** Material provided follows **
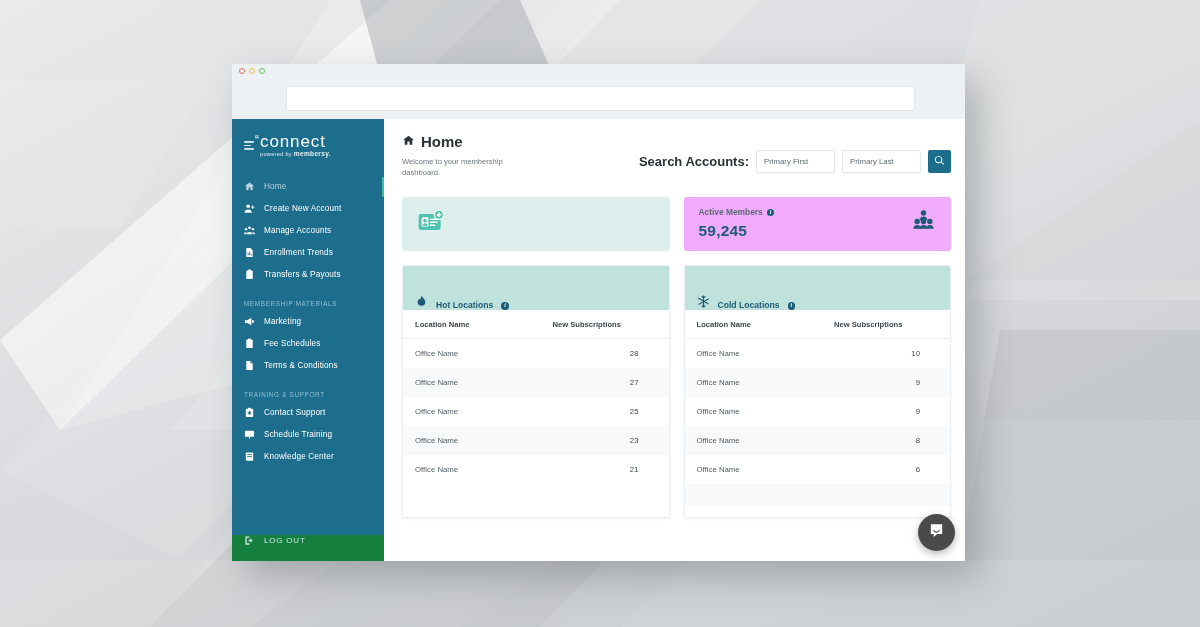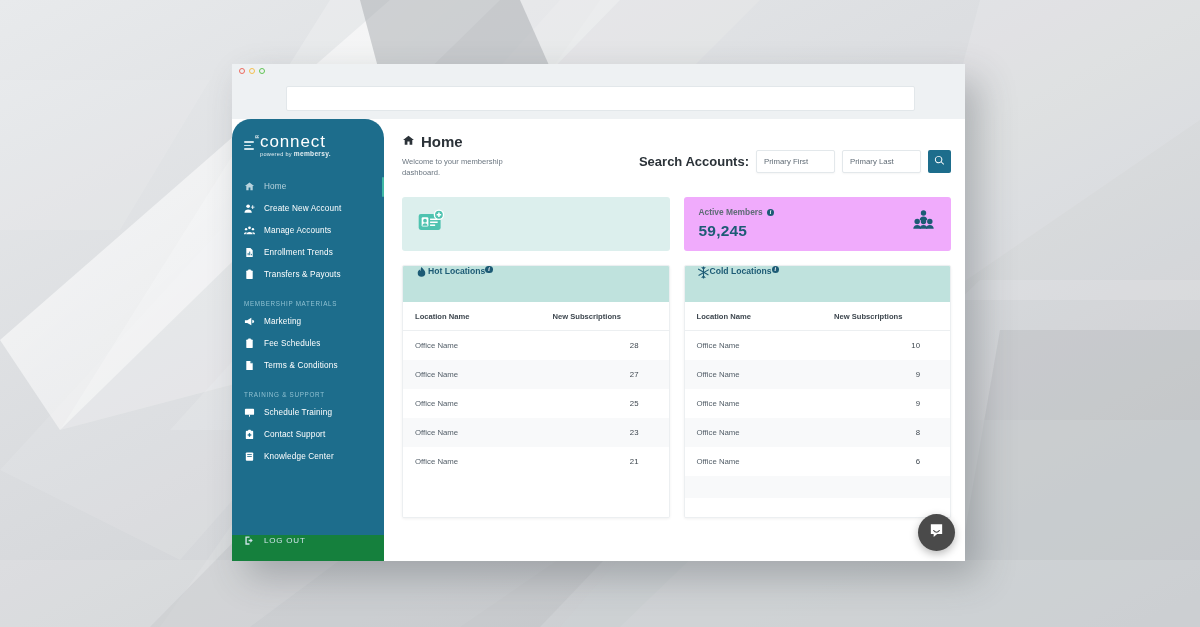--- a/index.html
+++ b/index.html
@@ -58,7 +58,6 @@
     background: #1d6d8c;
     display: flex; flex-direction: column;
     position: relative;
-    border-radius: 19px;
   }
   #logo { padding: 14px 0 12px 12px; display: flex; align-items: center; gap: 6px; }
   #logo .burger { display: flex; flex-direction: column; gap: 2px; }

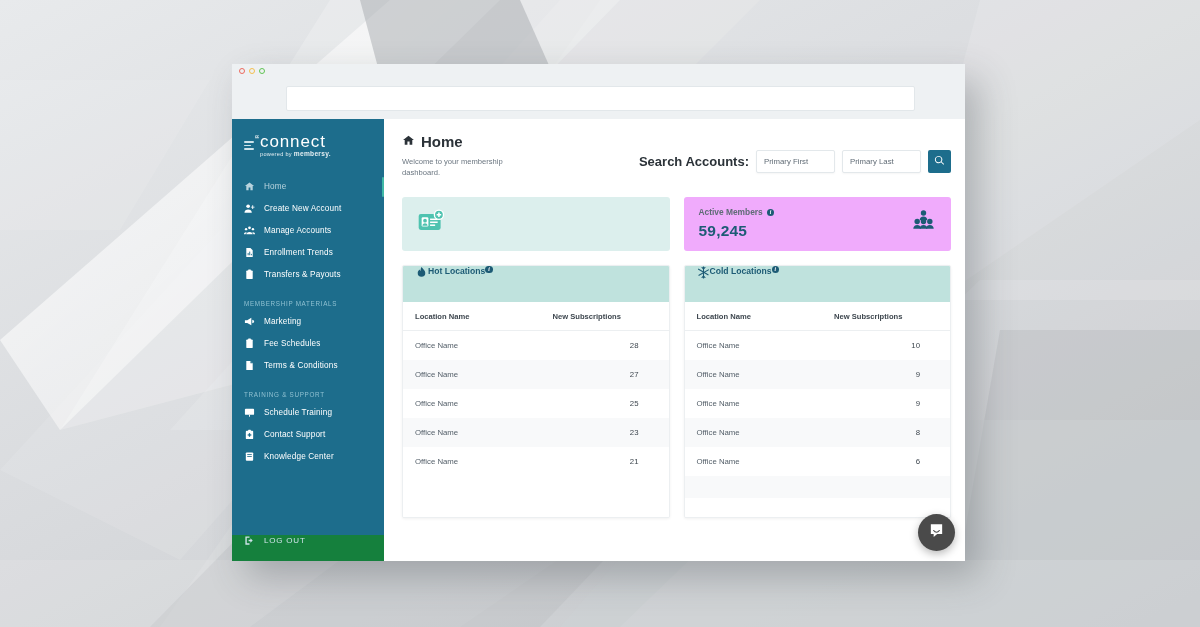--- a/index.html
+++ b/index.html
@@ -159,8 +159,8 @@
     display: flex; flex-direction: column; height: 253px; overflow: hidden;
   }
   .panel-head {
-    height: 36px; background: #bfe2dd;
-    display: flex; align-items: flex-start; gap: 0; padding-left: 12px;
+    height: 44px; background: #bfe2dd;
+    display: flex; align-items: flex-end; gap: 8px; padding-left: 12px;
     font-size: 8.6px; font-weight: 700; color: #1d5b75;
   }
   .panel-head svg { width: 13px; height: 13px; fill: #1d5b75; }

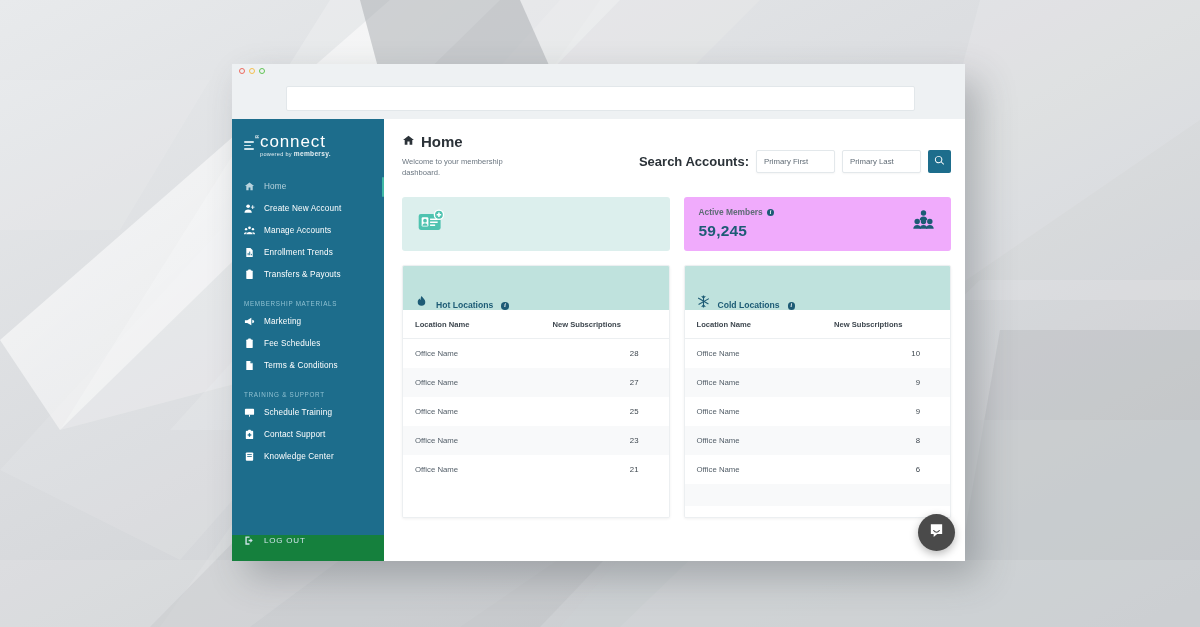--- a/index.html
+++ b/index.html
@@ -349,17 +349,6 @@
         <div class="nav-item">
           <span class="nav-ico">
               <svg viewBox="0 0 24 24">
-                <rect x="2" y="4" width="20" height="13" rx="2"></rect>
-                <path d="M11 17h2v4h-2z"></path>
-                <path d="M6 21l5-4 5 4z" opacity=".0"></path>
-              </svg>
-            </span>
-          <span>Schedule Training</span>
-        </div>
-
-        <div class="nav-item">
-          <span class="nav-ico">
-              <svg viewBox="0 0 24 24">
                 <rect x="4" y="4" width="16" height="18" rx="2"></rect>
                 <rect x="9" y="1.5" width="6" height="4" rx="1"></rect>
                 <rect x="10.6" y="9" width="2.8" height="8" fill="#1d6d8c"></rect>
@@ -367,6 +356,17 @@
               </svg>
             </span>
           <span>Contact Support</span>
+        </div>
+
+        <div class="nav-item">
+          <span class="nav-ico">
+              <svg viewBox="0 0 24 24">
+                <rect x="2" y="4" width="20" height="13" rx="2"></rect>
+                <path d="M11 17h2v4h-2z"></path>
+                <path d="M6 21l5-4 5 4z" opacity=".0"></path>
+              </svg>
+            </span>
+          <span>Schedule Training</span>
         </div>
 
         <div class="nav-item">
** End of Material provided **
▶ _Work task_: What you return from the records above should be exactly everything from the line with "position: relative;" down to the line with "-159,8 +159,8 @@", both kept, and no pictures.

▶ _Answer section_:
     position: relative;
-    border-radius: 19px;
   }
   #logo { padding: 14px 0 12px 12px; display: flex; align-items: center; gap: 6px; }
   #logo .burger { display: flex; flex-direction: column; gap: 2px; }

--- a/index.html
+++ b/index.html
@@ -159,8 +159,8 @@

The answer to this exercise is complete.